We are grateful for the interest shown by Fries et al in our work comparing the SF-36 PF with the HAQ DI in PsA using the Rasch model. We agree with many of their comments, especially the usefulness of the information function plot that is displayed. This provides a useful insight actually quantified by the Rasch measurement model: increased precision of the estimate of the attribute is achieved by including items that are as difficult as the ability of the sample. In other words, items that are targeted to the sample of interest lead to more precise measurement. We agree that computer-adaptive testing is an excellent approach to address this. We also agree that sensitivity to change and other psychometric properties are crucially important in measurement. However, each of these has already been comprehensively evaluated in the measures we addressed.

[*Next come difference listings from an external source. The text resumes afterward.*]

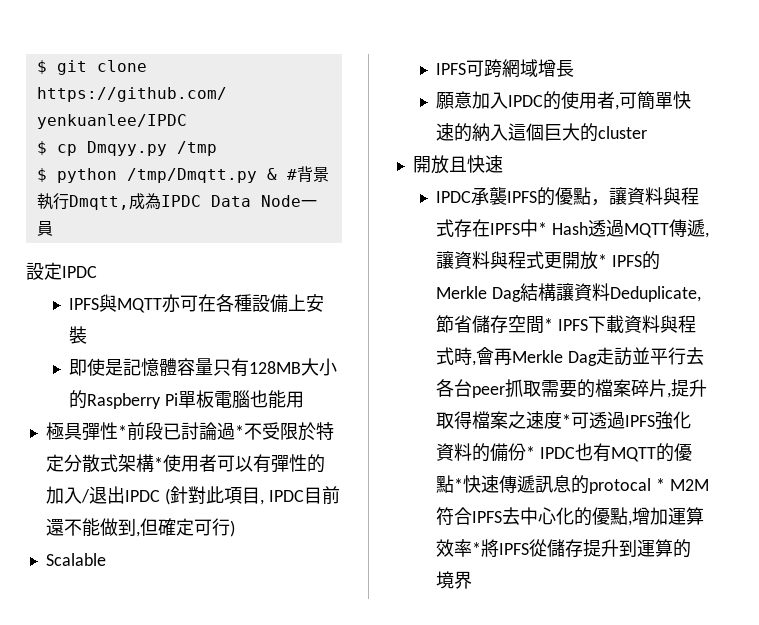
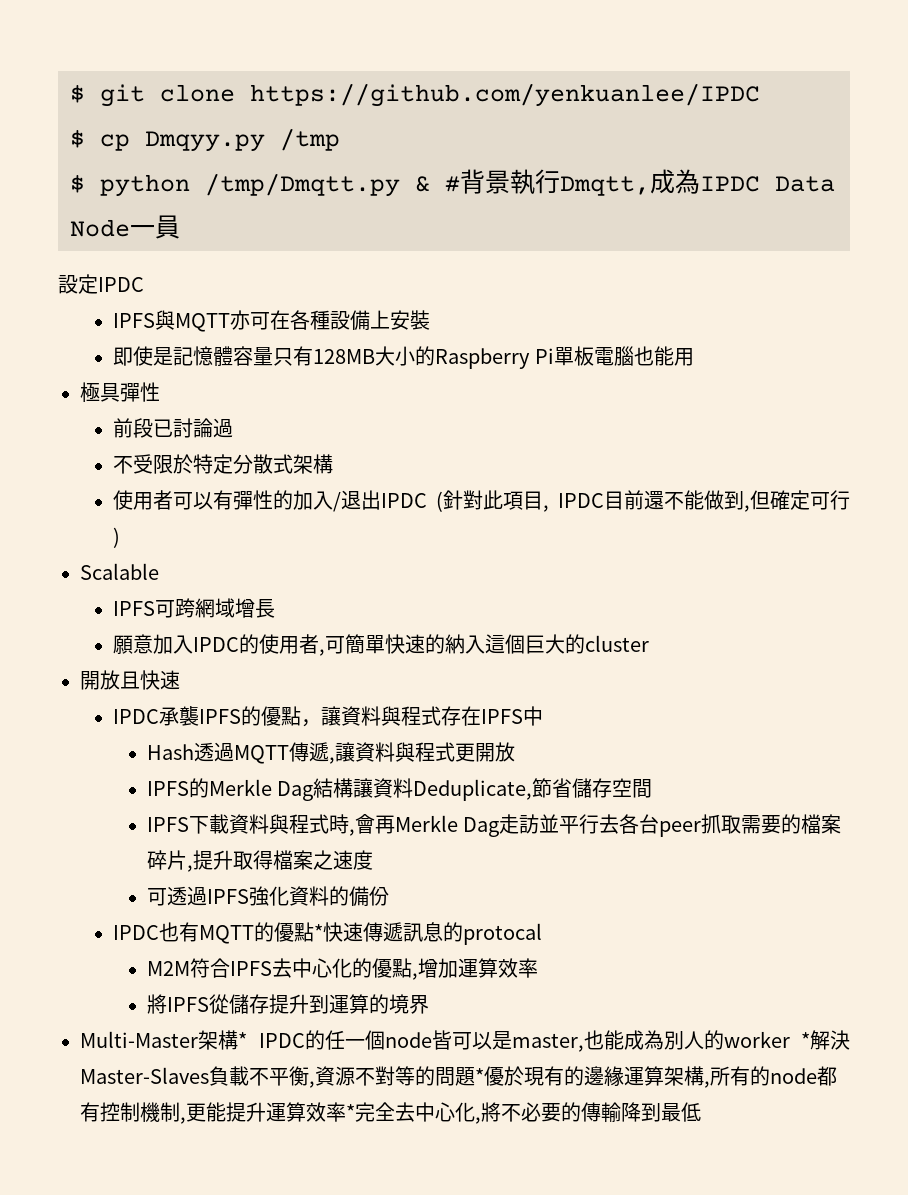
- 極具彈性*前段已討論過*不受限於特定分散式架構*使用者可以有彈性的加入/退出IPDC (針對此項目, IPDC目前還不能做到,但確定可行)
+ 極具彈性
+ 前段已討論過
+ 不受限於特定分散式架構
+ 使用者可以有彈性的加入/退出IPDC (針對此項目, IPDC目前還不能做到,但確定可行)
- IPDC承襲IPFS的優點，讓資料與程式存在IPFS中* Hash透過MQTT傳遞,讓資料與程式更開放* IPFS的Merkle Dag結構讓資料Deduplicate,節省儲存空間* IPFS下載資料與程式時,會再Merkle Dag走訪並平行去各台peer抓取需要的檔案碎片,提升取得檔案之速度*可透過IPFS強化資料的備份* IPDC也有MQTT的優點*快速傳遞訊息的protocal * M2M符合IPFS去中心化的優點,增加運算效率*將IPFS從儲存提升到運算的境界
+ IPDC承襲IPFS的優點，讓資料與程式存在IPFS中
+ Hash透過MQTT傳遞,讓資料與程式更開放
+ IPFS的Merkle Dag結構讓資料Deduplicate,節省儲存空間
+ IPFS下載資料與程式時,會再Merkle Dag走訪並平行去各台peer抓取需要的檔案碎片,提升取得檔案之速度
+ 可透過IPFS強化資料的備份
+ IPDC也有MQTT的優點*快速傳遞訊息的protocal
+ M2M符合IPFS去中心化的優點,增加運算效率
+ 將IPFS從儲存提升到運算的境界
+ Multi-Master架構* IPDC的任一個node皆可以是master,也能成為別人的worker *解決Master-Slaves負載不平衡,資源不對等的問題*優於現有的邊緣運算架構,所有的node都有控制機制,更能提升運算效率*完全去中心化,將不必要的傳輸降到最低

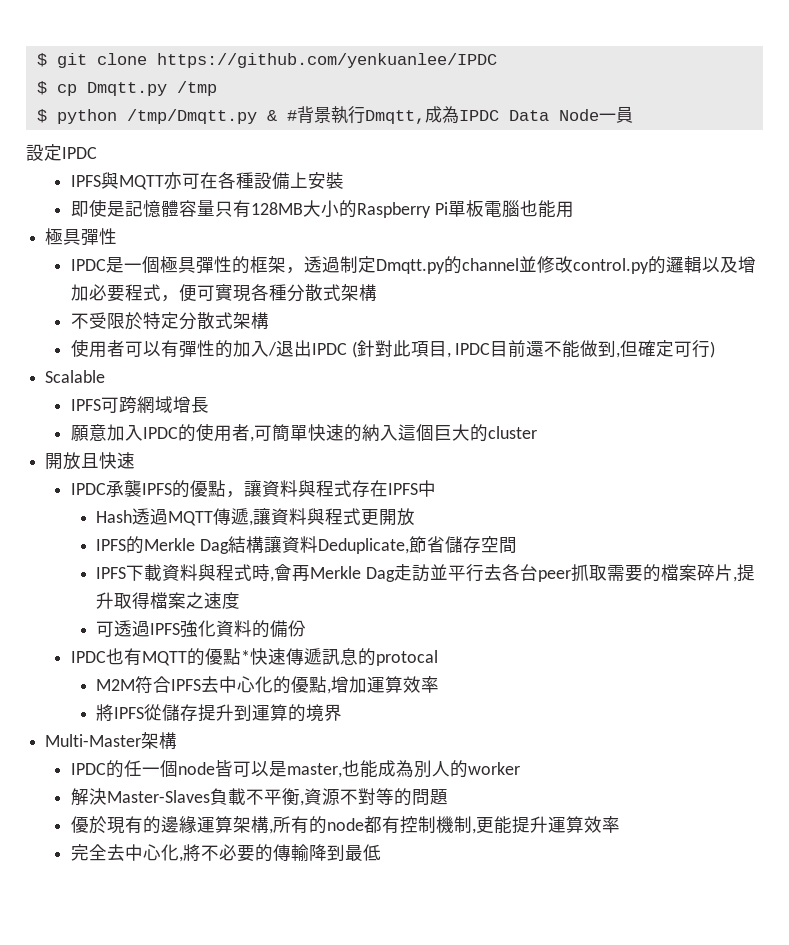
- $ cp Dmqyy.py /tmp
+ $ cp Dmqtt.py /tmp
- 前段已討論過
+ IPDC是一個極具彈性的框架，透過制定Dmqtt.py的channel並修改control.py的邏輯以及增加必要程式，便可實現各種分散式架構
- Multi-Master架構* IPDC的任一個node皆可以是master,也能成為別人的worker *解決Master-Slaves負載不平衡,資源不對等的問題*優於現有的邊緣運算架構,所有的node都有控制機制,更能提升運算效率*完全去中心化,將不必要的傳輸降到最低
+ Multi-Master架構
+ IPDC的任一個node皆可以是master,也能成為別人的worker
+ 解決Master-Slaves負載不平衡,資源不對等的問題
+ 優於現有的邊緣運算架構,所有的node都有控制機制,更能提升運算效率
+ 完全去中心化,將不必要的傳輸降到最低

It is still fundamental that items within a scale fit the Rasch model for rational computation of scores and appropriate statistical evaluation of the effects of interventions and the impact of conditions. Summation absolutely demands unidimensionality among other characteristics and it is not true, as Fries et al seem to assert, that unidimensionality is somehow less important than content validity. Content validity is essentially a question of targeting as described above, but unless the items fit the Rasch model, any apparent targeting and validity in the content of items as part of a single scale is challenged. We find the emphasis that the HAQ DI is supposed to be an aggregated score reflecting functional difficulties across major disability areas to be irrelevant. Aggregated scores are the product of all multiple-item instruments, but if any item happens to behave very differently than the others, then such aggregation leads to scores that have little useful meaning. Improving such items, moving them to a separate scale if they seem fundamentally important and meaningful, or at times removing them altogether, improves the usefulness of the scale. However, this is not suggesting unthinking or arbitrary discarding of items. It also seems to us that there is some inconsistency with an argument in favor of computer-adaptive testing and a lamenting of trimming items to improve the measurement properties of the instrument. The ultimate aim of computer-adaptive testing is to achieve precise measurement with as few items as possible, clearly an approach that utilizes trimming of items. In the absence of such technology in the clinic it seems reasonable to try and achieve appropriately targeted and psychometrically sound static instruments by reexamination of item behavior and revision of the instrument if necessary.
We agree that the language of Rasch analysis remains for many somewhat mysterious and obscure, but the science is very definitely robust. Rasch analysis may be a relatively new approach to considering measurement in clinical practice. However, it can be very illuminating, by highlighting scales that are not actually scales and measures that are rather short on fundamental measurement properties. Given that it is not that long since responsiveness, minimally important clinical difference, and the merits of agreement as opposed to correlation became part of the modern measurement lexicon, we argue that we should persist with Rasch analysis, use it wisely, and question assumptions accordingly.